The Road to Customer Centricity
Whether these strategies represent a paradigm shift or simply a greater emphasis on the strategies they were pursuing already, many banks proclaim that being “customer-centric” will be the epicenter of their ongoing business practices and ultimately the determinant of their success. Figure 1, below, provides a snapshot of customer-centric business practices or initiatives for consideration based on best practices.
Customer-centricity – the New CRM?
The concept of Customer Relationship Management (CRM) is well-established in the banking industry. However, past surveys on the topic reveal that CRM “implementations” in many cases have failed to produce the desired financial results and customer loyalty improvements. There are many reasons for this: most commonly, the difficulty in changing the “corporate culture” or breaking down “fiefdoms” or silos that tend to focus more on discrete products rather than on the overall customer relationship.
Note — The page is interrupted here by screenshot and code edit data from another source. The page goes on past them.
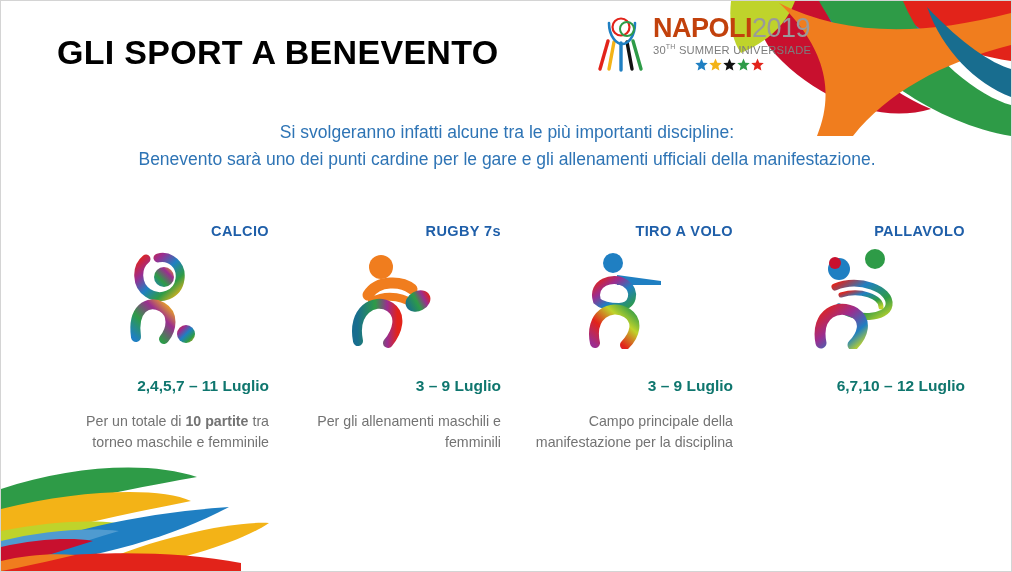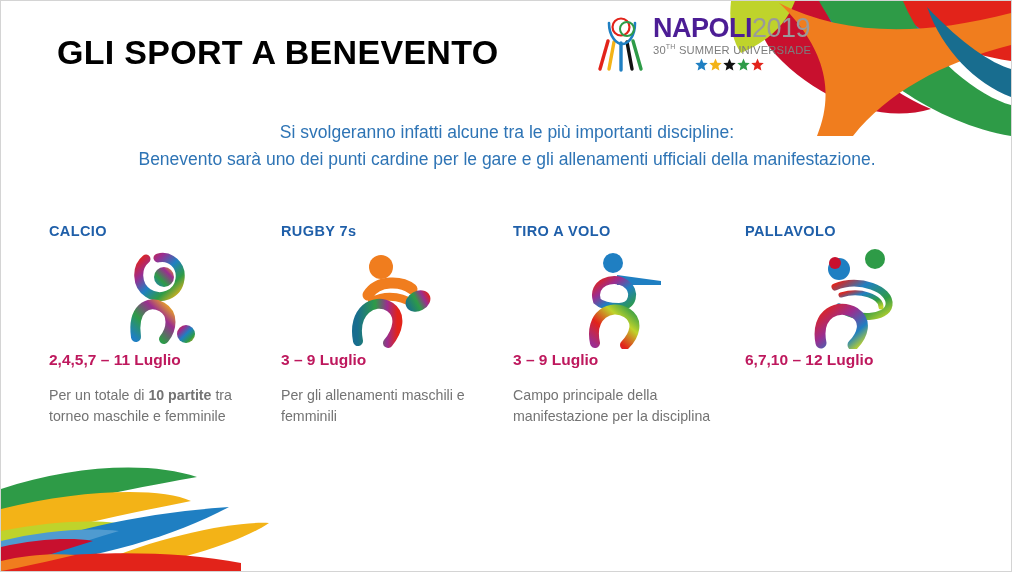--- a/index.html
+++ b/index.html
@@ -58,21 +58,21 @@
     width: 152px;
     text-align: center;
   }
   .logo-word {
     font-size: 27px;
     font-weight: bold;
     line-height: 1;
     letter-spacing: -0.5px;
     white-space: nowrap;
   }
-  .logo-word .napoli { color: #4c1d95; }
+  .logo-word .napoli { color: #c2410c; }
   .logo-word .year { color: #9a9a9a; font-weight: normal; }
   .logo-sub {
     font-size: 11.2px;
     color: #7d7d7d;
     letter-spacing: 0.2px;
     margin-top: 1px;
     white-space: nowrap;
   }
   .logo-sub sup { font-size: 7px; }
   .logo-stars {
@@ -100,41 +100,42 @@
 
   .cards {
     position: absolute;
     left: 42px;
     top: 222px;
     width: 928px;
     display: flex;
   }
   .card {
     width: 25%;
-    text-align: left;
+    text-align: right;
     box-sizing: border-box;
     padding: 0 6px;
   }
   .card-title {
     color: #1F5FA9;
     font-size: 14.5px;
     font-weight: bold;
     letter-spacing: 0.4px;
   }
   .pictogram {
     height: 104px;
     margin-top: 8px;
     display: flex;
     align-items: center;
     justify-content: center;
   }
   .card-date {
-    color: #be185d;
+    color: #0f766e;
     font-size: 15.5px;
     font-weight: bold;
+    margin-top: 26px;
   }
   .card-note {
     color: #737373;
     font-size: 14.2px;
     line-height: 1.48;
     margin-top: 16px;
   }
   .card-note b { font-weight: bold; }
 </style>
 </head>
Being customer-centric is very different from implementing a new CRM system, as is evident from this White Paper. However, the four-step process that has been at the core of CRM (its raison d’être) since its inception remains very meaningful to a de novo bank seeking to become customer-centric:
- First, identify your customers.
- Second, differentiate them in terms of both their needs and their value to your bank.
- Third, interact with them in ways that create a positive, memorable experience but also optimize efficiency for your bank.
- Fourth, customize your interactions with them. Treat your customers differently based on what you know and what you have learned about them. Consider specific product offerings or incentives that reflect your knowledge of the customer.
The road to customer-centricity is not an easy one,but great rewards await those banks that complete the journey.